▶ [Work required] Without including any images, set down the records below exactly.

▶ [Records to use]

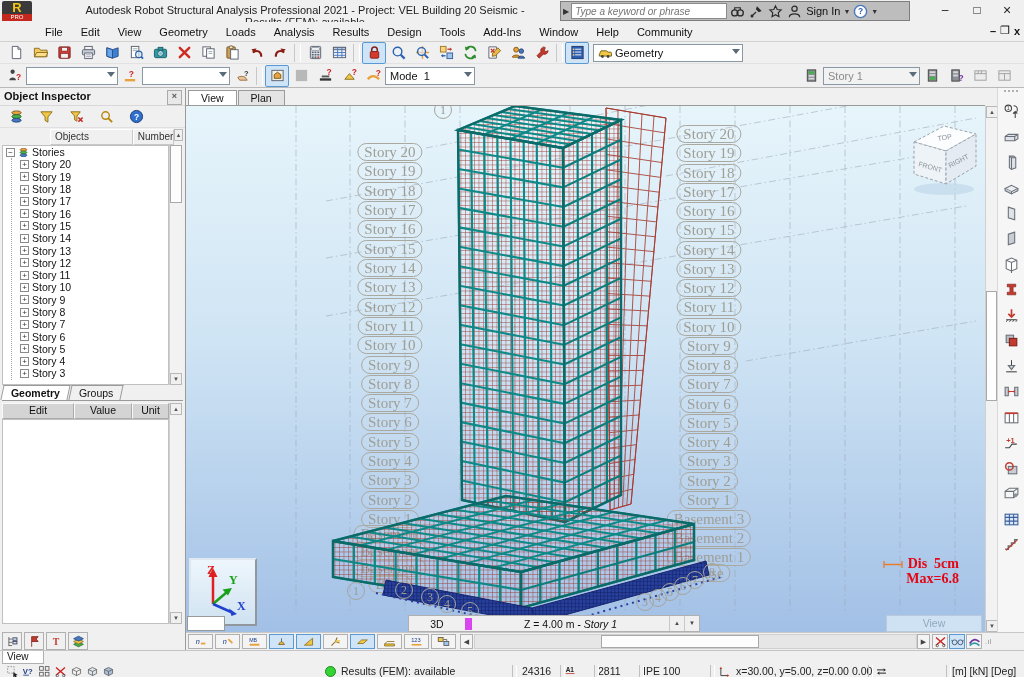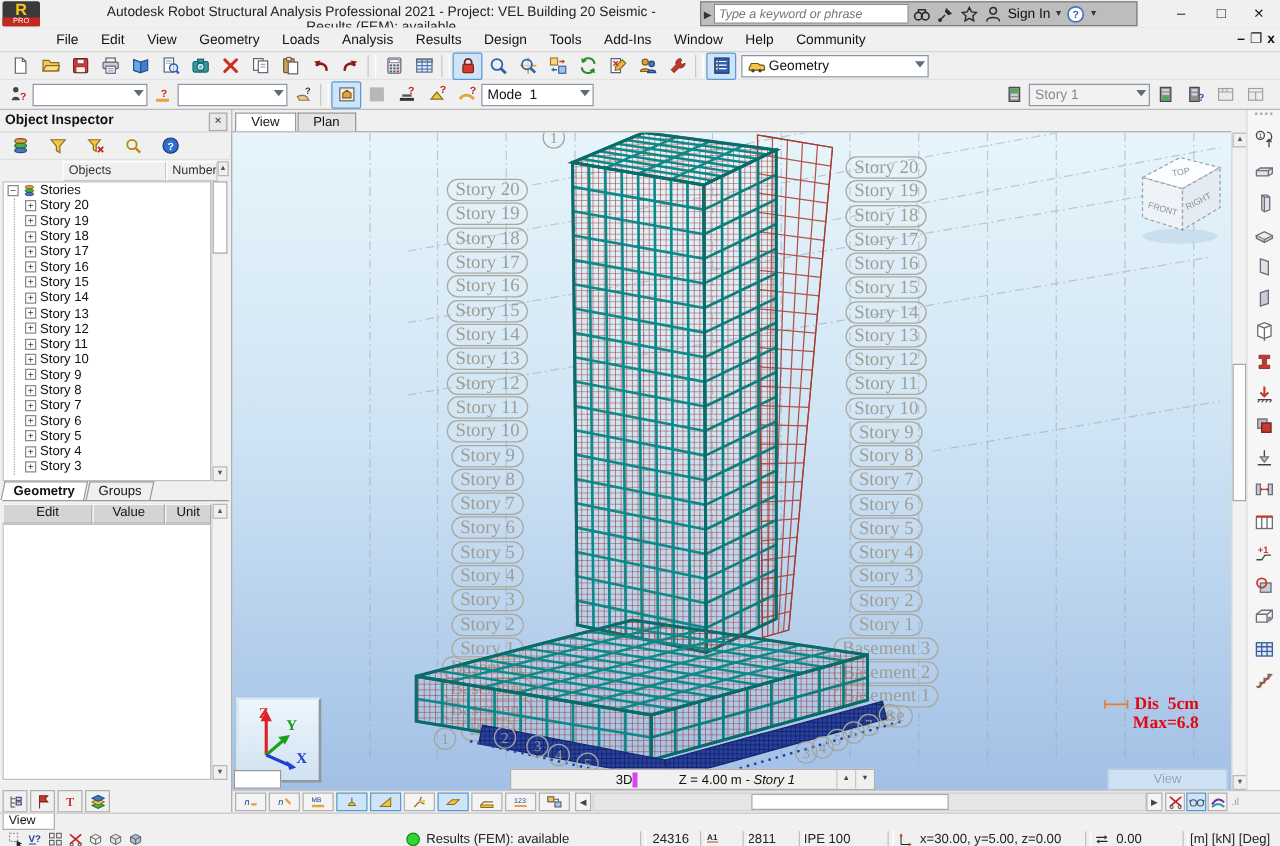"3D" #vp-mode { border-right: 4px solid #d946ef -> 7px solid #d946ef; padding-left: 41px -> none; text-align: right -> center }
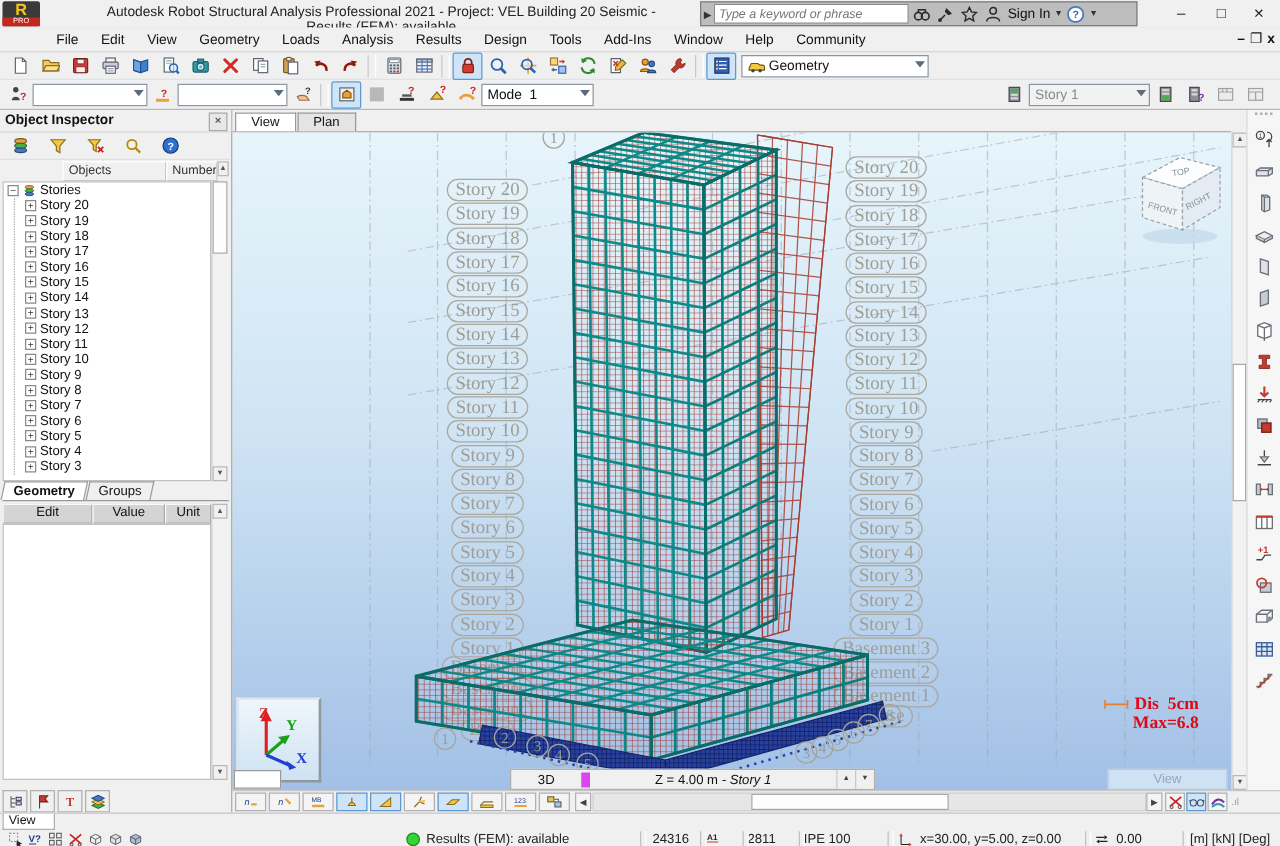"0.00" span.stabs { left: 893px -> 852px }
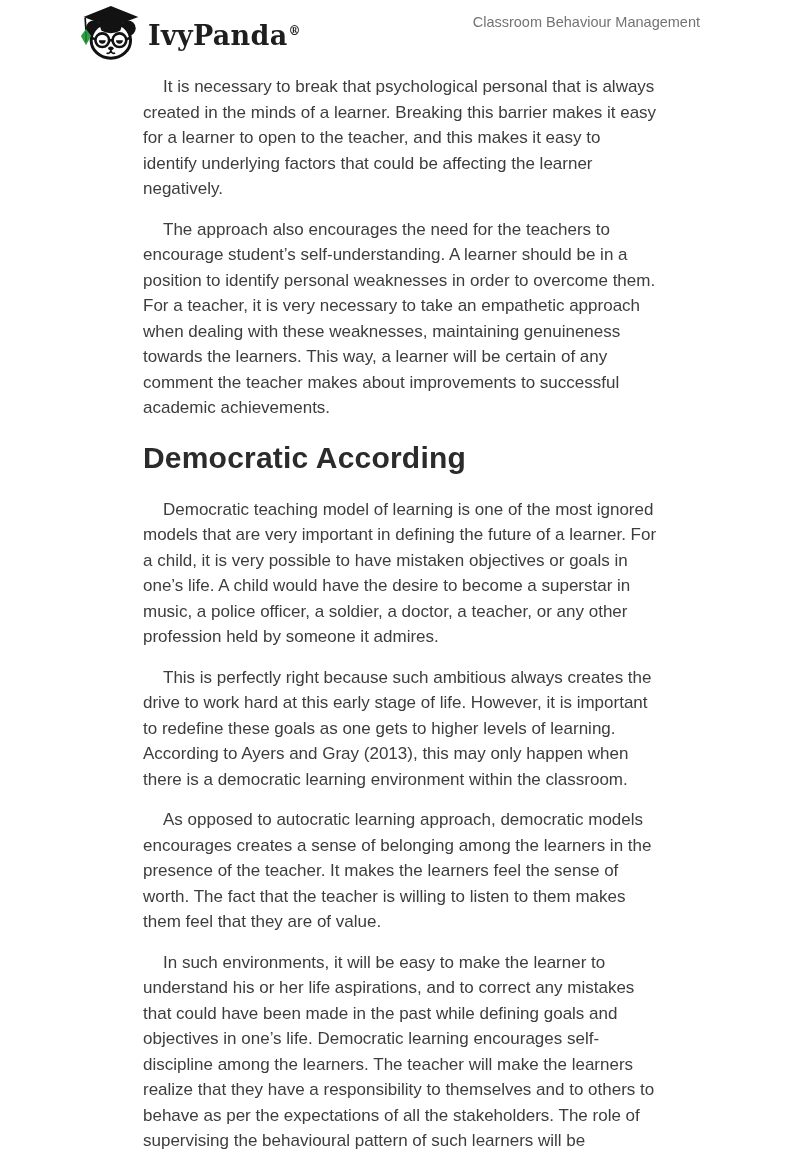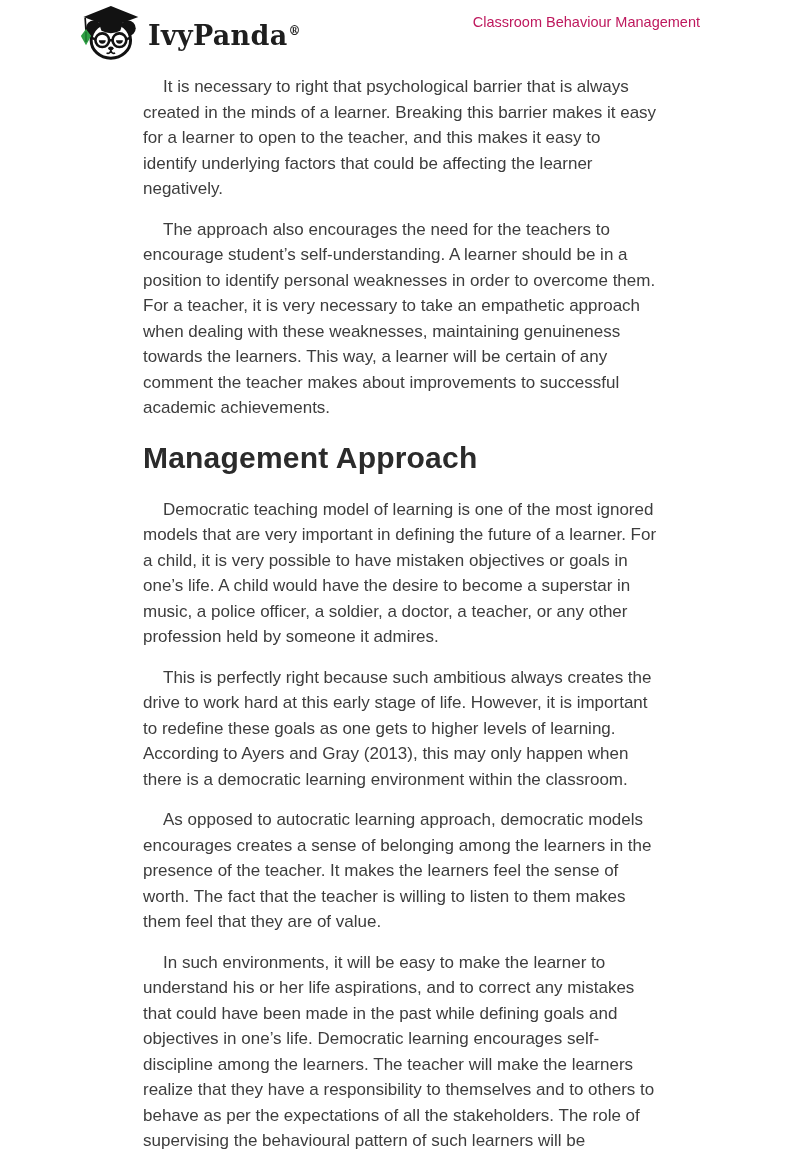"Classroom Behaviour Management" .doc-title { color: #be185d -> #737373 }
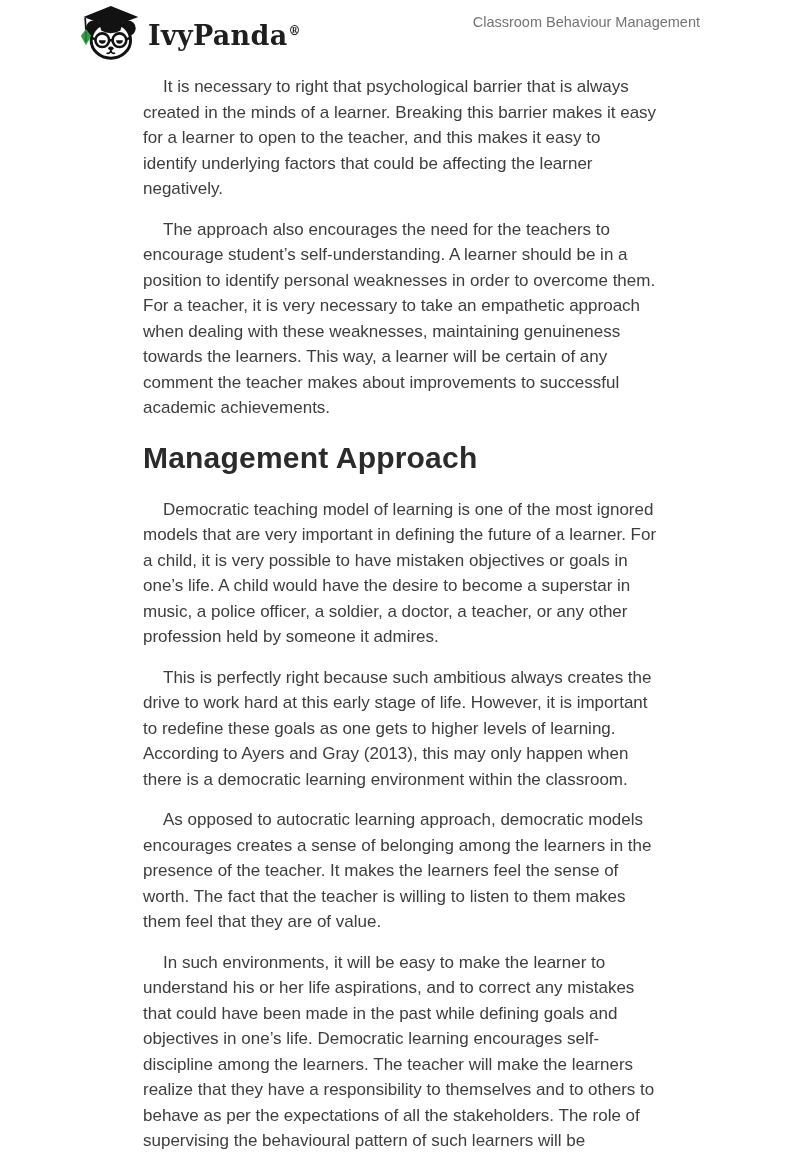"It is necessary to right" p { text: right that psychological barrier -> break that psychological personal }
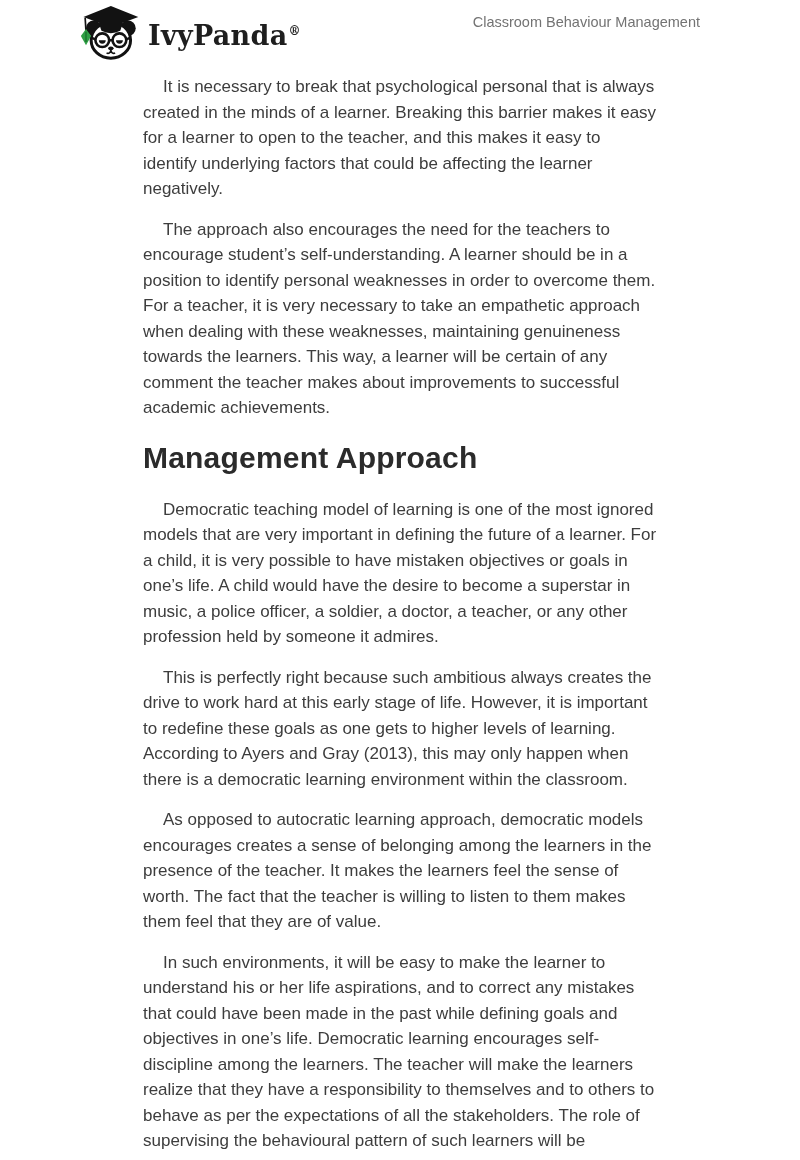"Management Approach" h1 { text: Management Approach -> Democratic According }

▶ [Problem solution]
"3D" #vp-mode { border-right: 4px solid #d946ef -> 7px solid #d946ef; padding-left: 41px -> none; text-align: right -> center }
"0.00" span.stabs { left: 893px -> 852px }
"Classroom Behaviour Management" .doc-title { color: #be185d -> #737373 }
"It is necessary to right" p { text: right that psychological barrier -> break that psychological personal }
"Management Approach" h1 { text: Management Approach -> Democratic According }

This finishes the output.